* [TASK OBJECTIVE] Print all of the data below exactly as it appears, leaving out every image.

* [DATA FOR THIS EXERCISE]
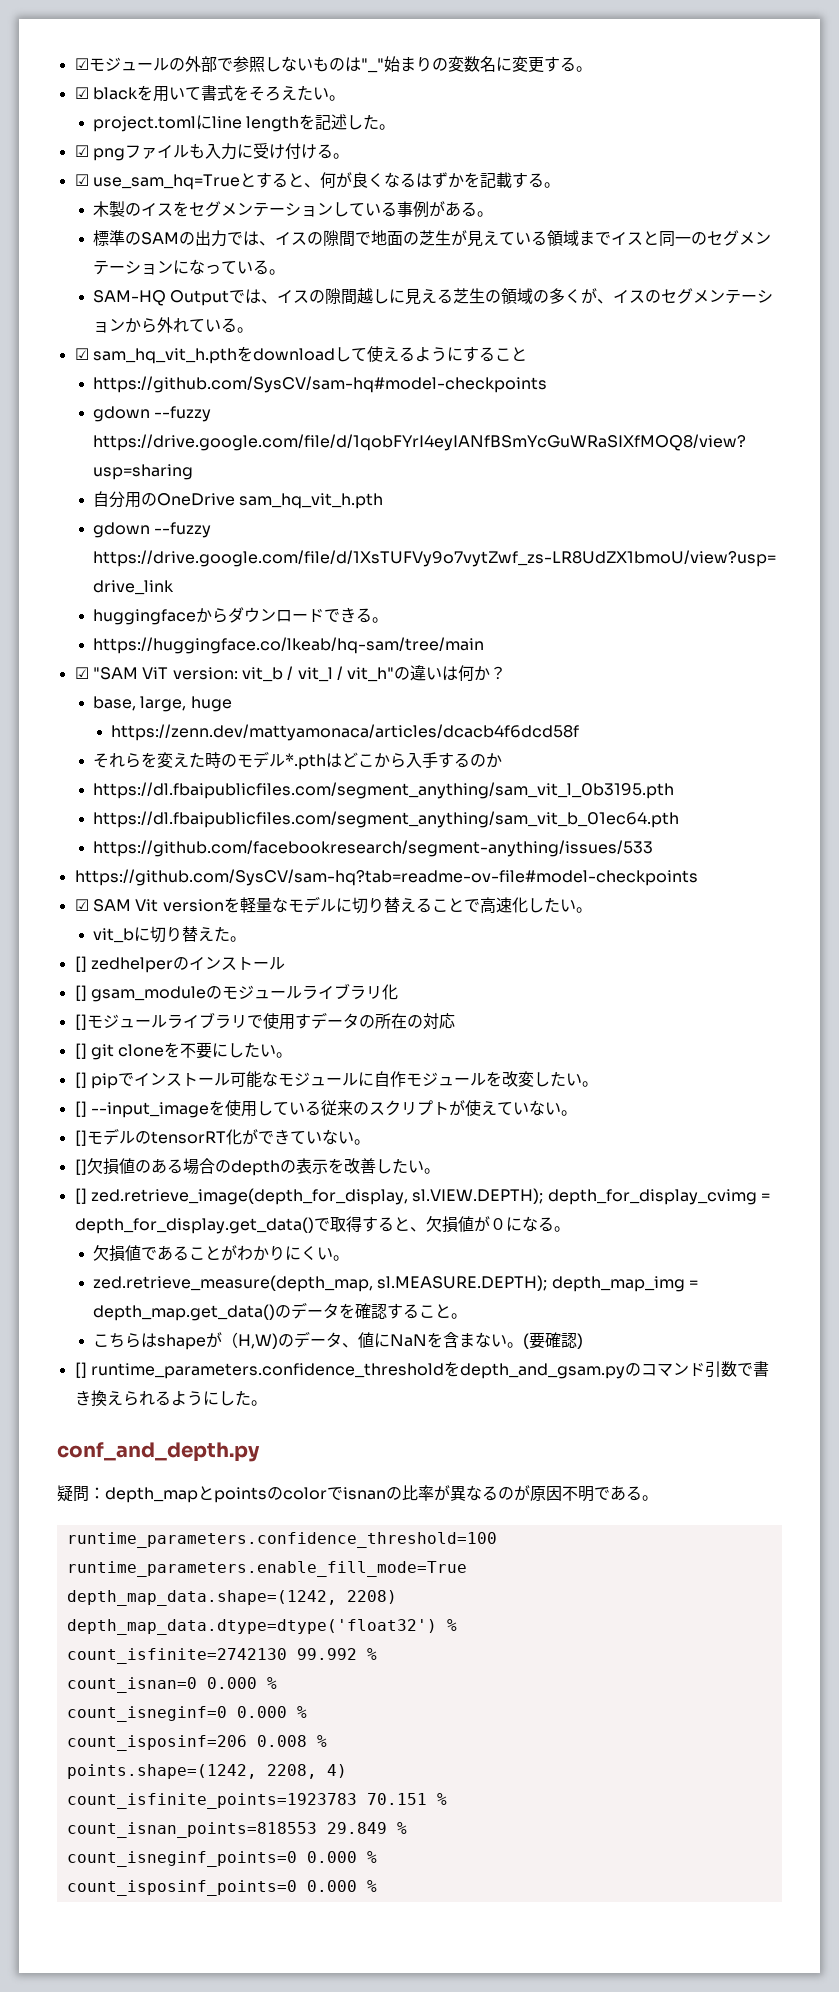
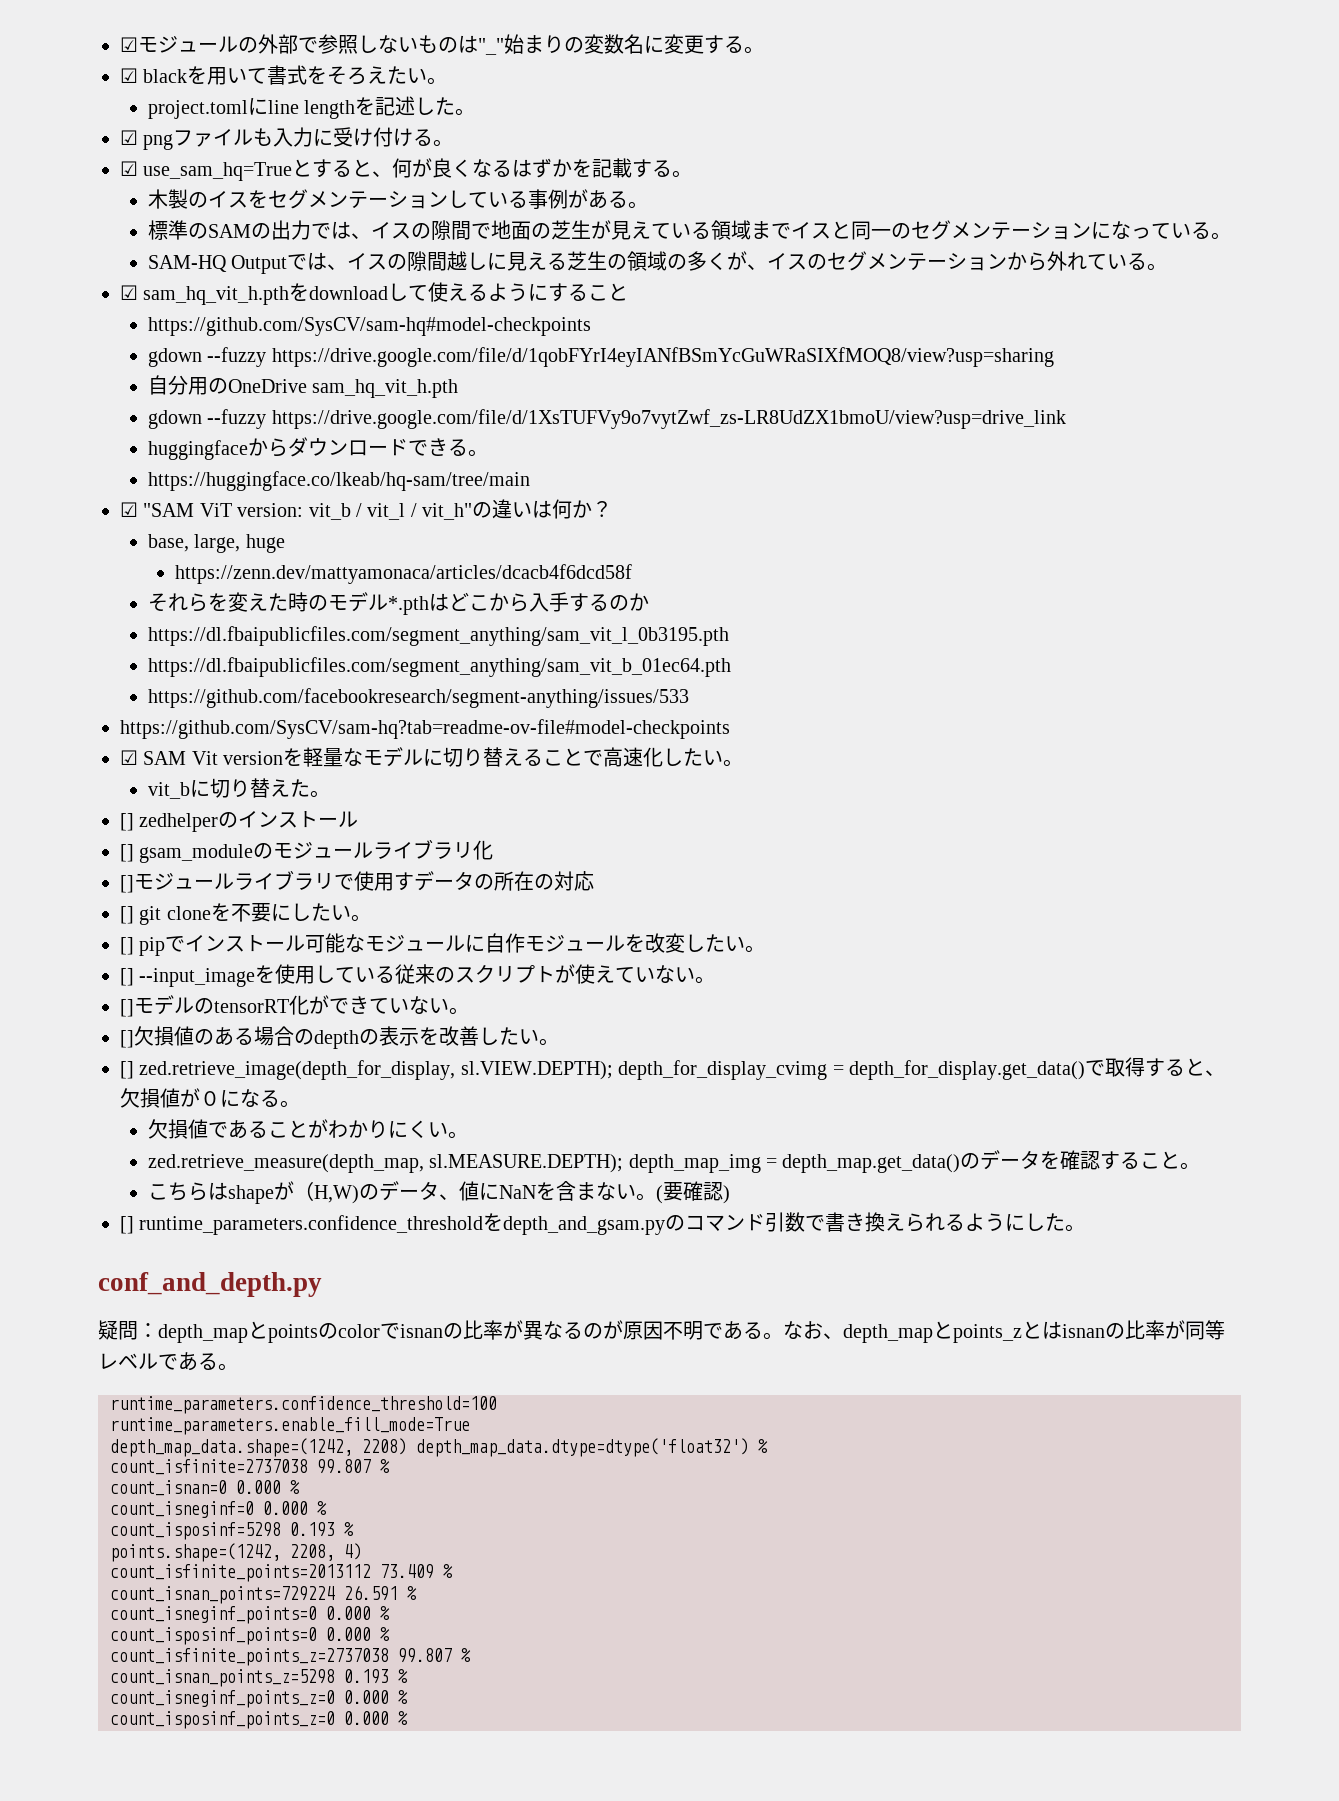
+ なお、depth_mapとpoints_zとはisnanの比率が同等レベルである。
- count_isfinite=2742130 99.992 %
+ count_isfinite=2737038 99.807 %
- count_isposinf=206 0.008 %
+ count_isposinf=5298 0.193 %
- count_isfinite_points=1923783 70.151 %
- count_isnan_points=818553 29.849 %
+ count_isfinite_points=2013112 73.409 %
+ count_isnan_points=729224 26.591 %
+ count_isfinite_points_z=2737038 99.807 %
+ count_isnan_points_z=5298 0.193 %
+ count_isneginf_points_z=0 0.000 %
+ count_isposinf_points_z=0 0.000 %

* [TASK OUTPUT]
+ なお、depth_mapとpoints_zとはisnanの比率が同等レベルである。
- count_isfinite=2742130 99.992 %
+ count_isfinite=2737038 99.807 %
- count_isposinf=206 0.008 %
+ count_isposinf=5298 0.193 %
- count_isfinite_points=1923783 70.151 %
- count_isnan_points=818553 29.849 %
+ count_isfinite_points=2013112 73.409 %
+ count_isnan_points=729224 26.591 %
+ count_isfinite_points_z=2737038 99.807 %
+ count_isnan_points_z=5298 0.193 %
+ count_isneginf_points_z=0 0.000 %
+ count_isposinf_points_z=0 0.000 %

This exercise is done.